In my recent work, I show that the disciplining effects of personal indebtedness not only affect individual wage bargaining approaches but also disincentivize people from participating in industrial action. Participation in strikes, the number of strikes taking place, and the duration of strikes have been declining from their peak in the late 1970s and early 1980s. It is no coincidence that this decline began during the early stages of the financial sector’s shift to financing households rather than businesses.

Striking involves the short-term cost of losing money for the days you strike and also, in today’s economy, the medium-term risk of becoming redundant. In both cases, the risk of a personal default goes up, which is a major reason that working-class households have been avoiding participating in strikes for the past several decades.

Defending Workplace Democracy

The right to withdraw your labor is a fundamental human right. While in many economies this is legally established, external constraints like the fear of defaulting on your debt have been restraining people from exercising it for years.

Over the last few months, a resurgence of industrial action has been taking place in several countries. But despite strikes continuing, they remain much smaller in frequency and participation compared to the levels of the 1970s and the 1980s. The cost-of-living crisis is undoubtedly a major trigger behind this. Since inflation pushes poorer households into more debt, the risks associated with striking are becoming greater. The current increase in strike activity is imperiled by this reality. Whether anger over inflation can eclipse fear of personal default remains to be seen.
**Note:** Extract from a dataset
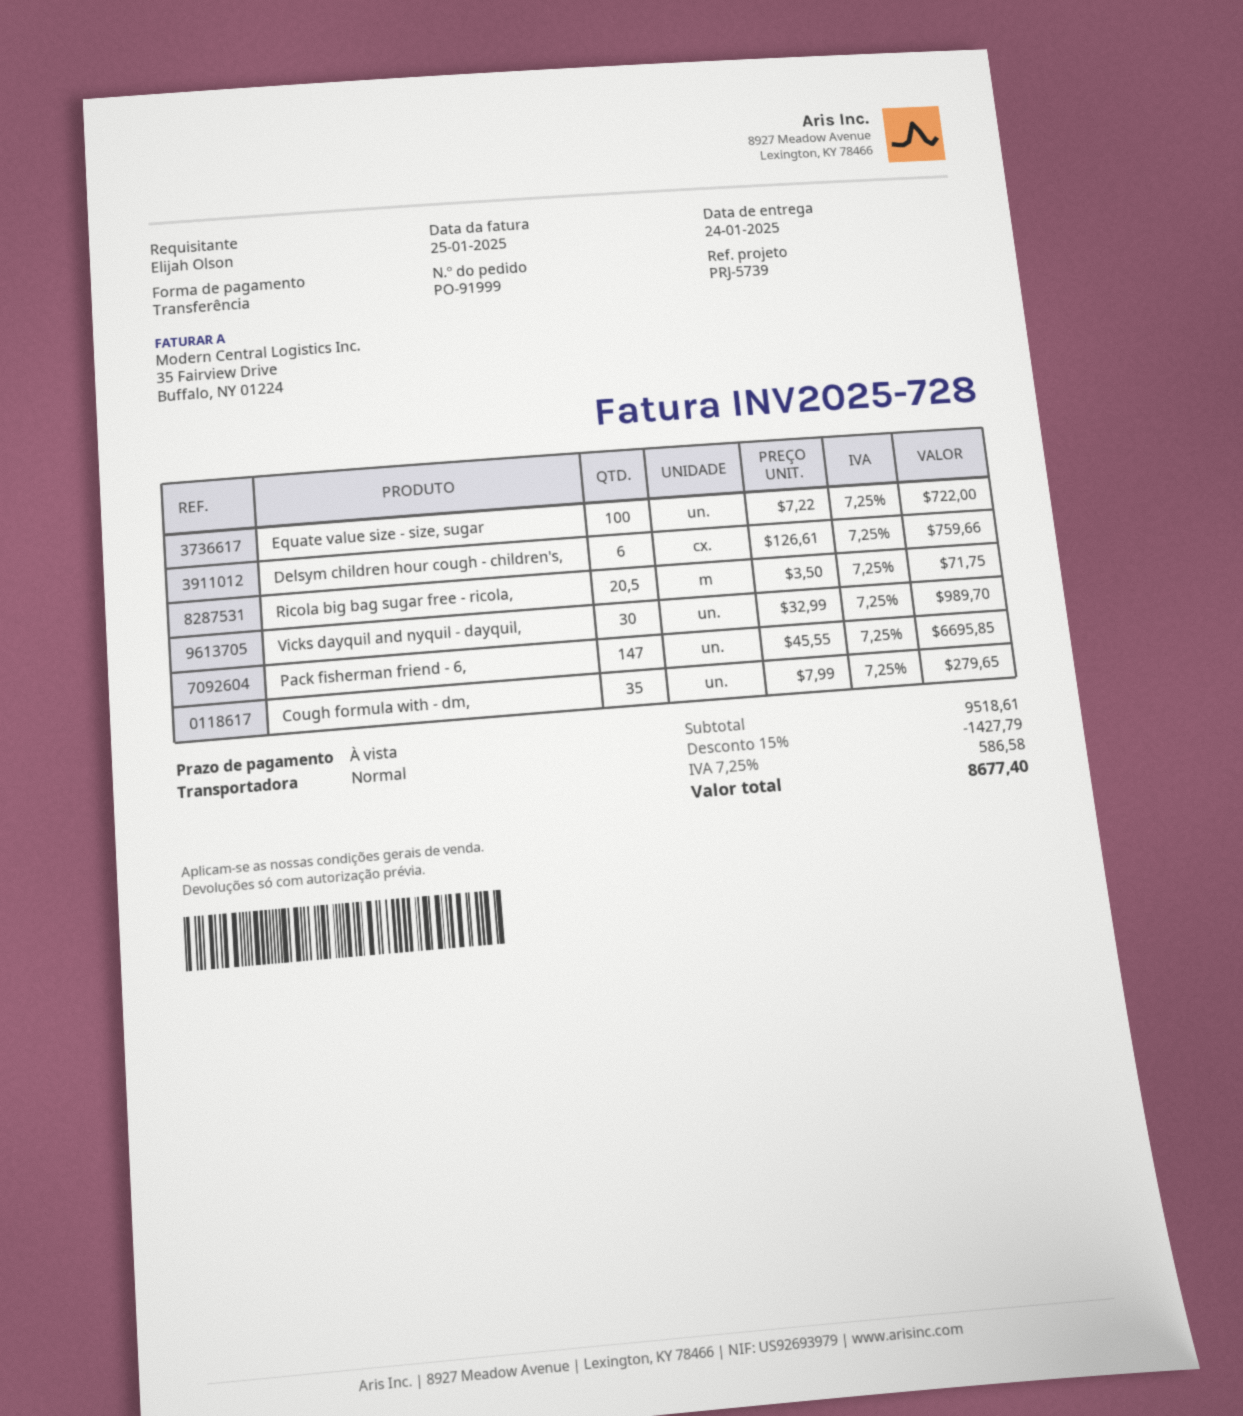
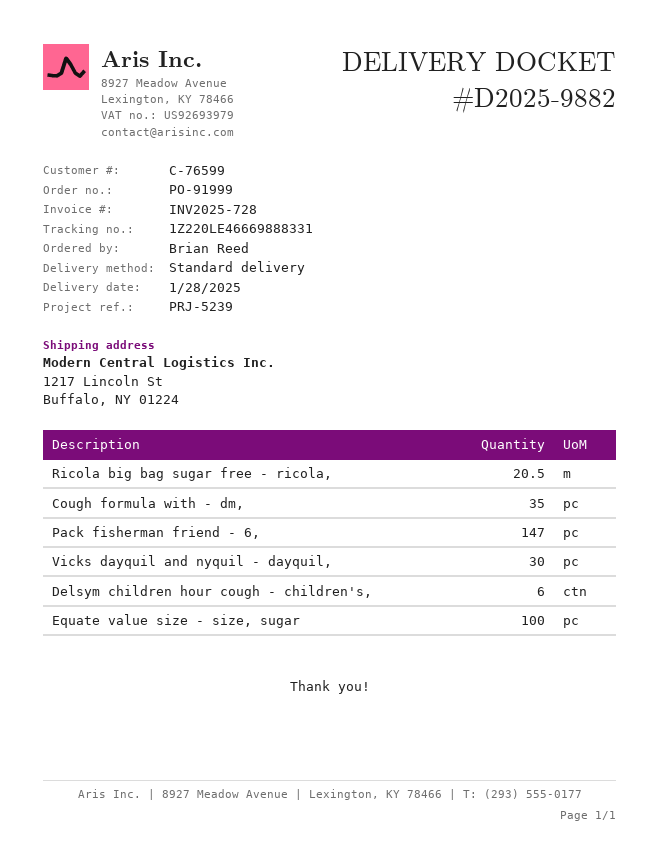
delivery date: 2025-01-24 -> 2025-01-28
reference: PRJ-5739 -> PRJ-5239
ordered by: Elijah Olson -> Brian Reed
The short-term challenge ahead for workers and trade unions is to mobilize more people and sustain the current pace of industrial action. This is no straightforward task. Strategically designing strike campaigns that prioritize targeted disruption over indefinite action is one possible way to incentivize precarious workers to engage. Likewise, forming broader social coalitions with associations like debtors’ unions can help mobilize more people and defend democracy in the workplace and beyond.